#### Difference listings
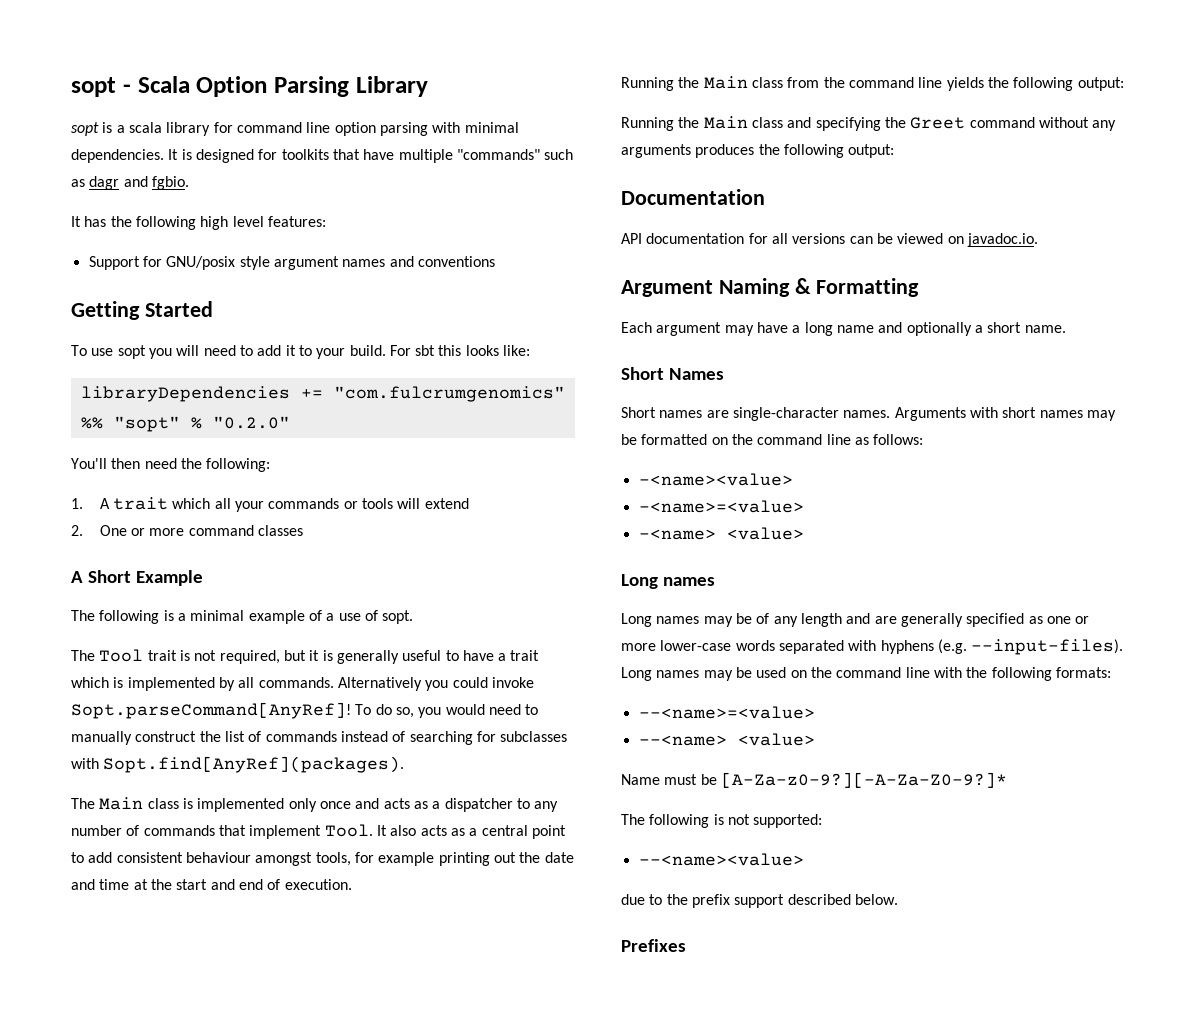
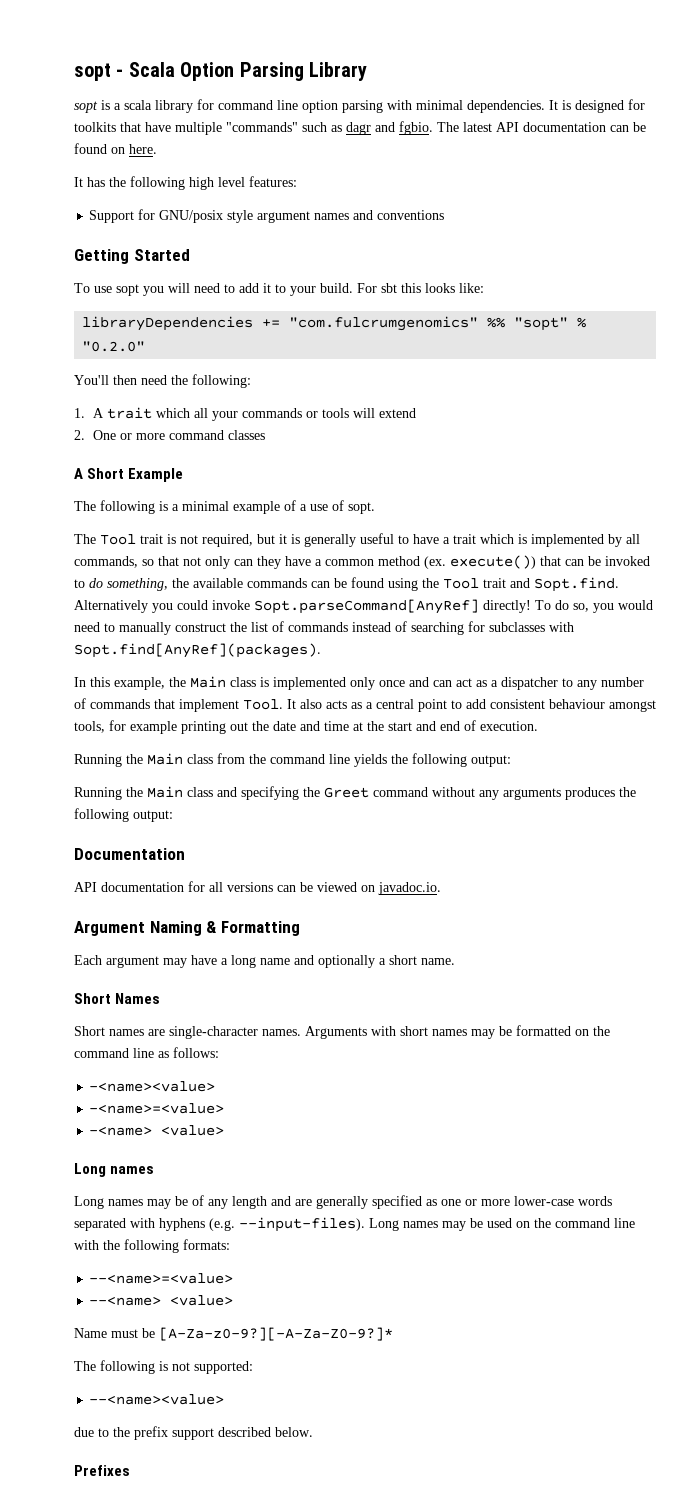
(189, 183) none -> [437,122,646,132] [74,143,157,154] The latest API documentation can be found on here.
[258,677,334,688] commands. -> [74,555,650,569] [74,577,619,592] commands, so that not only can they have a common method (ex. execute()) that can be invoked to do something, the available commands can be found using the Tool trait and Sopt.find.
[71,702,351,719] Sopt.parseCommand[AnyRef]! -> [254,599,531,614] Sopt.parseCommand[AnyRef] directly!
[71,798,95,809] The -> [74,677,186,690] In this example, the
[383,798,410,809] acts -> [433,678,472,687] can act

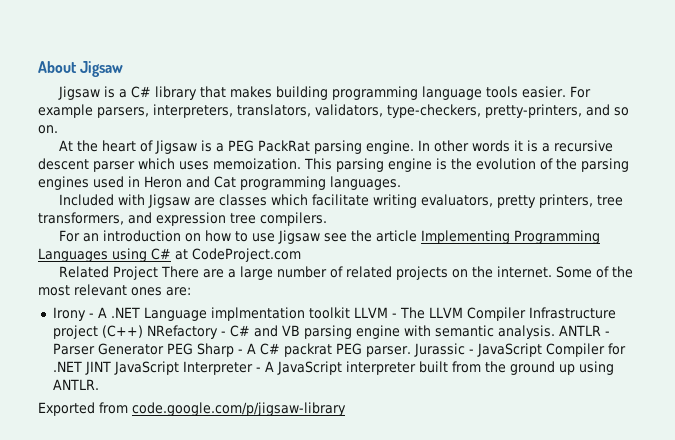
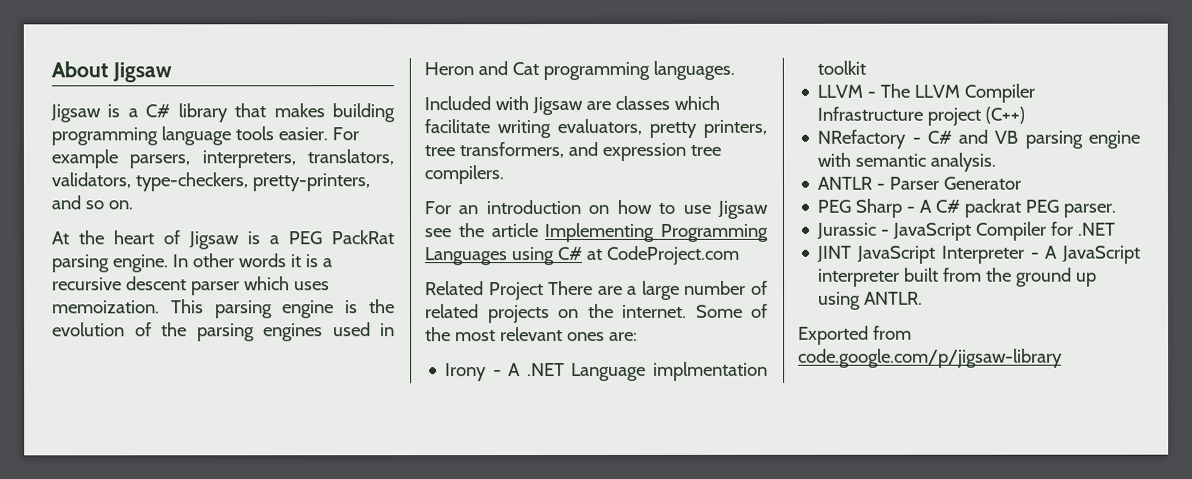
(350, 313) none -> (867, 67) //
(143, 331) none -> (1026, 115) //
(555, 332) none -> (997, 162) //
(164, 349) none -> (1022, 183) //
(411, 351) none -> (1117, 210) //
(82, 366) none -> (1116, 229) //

#### TASK DIRECTIONS
All of the lines above must be printed again exactly, and no picture may appear in the copy.

#### SOLUTION
(189, 183) none -> [437,122,646,132] [74,143,157,154] The latest API documentation can be found on here.
[258,677,334,688] commands. -> [74,555,650,569] [74,577,619,592] commands, so that not only can they have a common method (ex. execute()) that can be invoked to do something, the available commands can be found using the Tool trait and Sopt.find.
[71,702,351,719] Sopt.parseCommand[AnyRef]! -> [254,599,531,614] Sopt.parseCommand[AnyRef] directly!
[71,798,95,809] The -> [74,677,186,690] In this example, the
[383,798,410,809] acts -> [433,678,472,687] can act

(350, 313) none -> (867, 67) //
(143, 331) none -> (1026, 115) //
(555, 332) none -> (997, 162) //
(164, 349) none -> (1022, 183) //
(411, 351) none -> (1117, 210) //
(82, 366) none -> (1116, 229) //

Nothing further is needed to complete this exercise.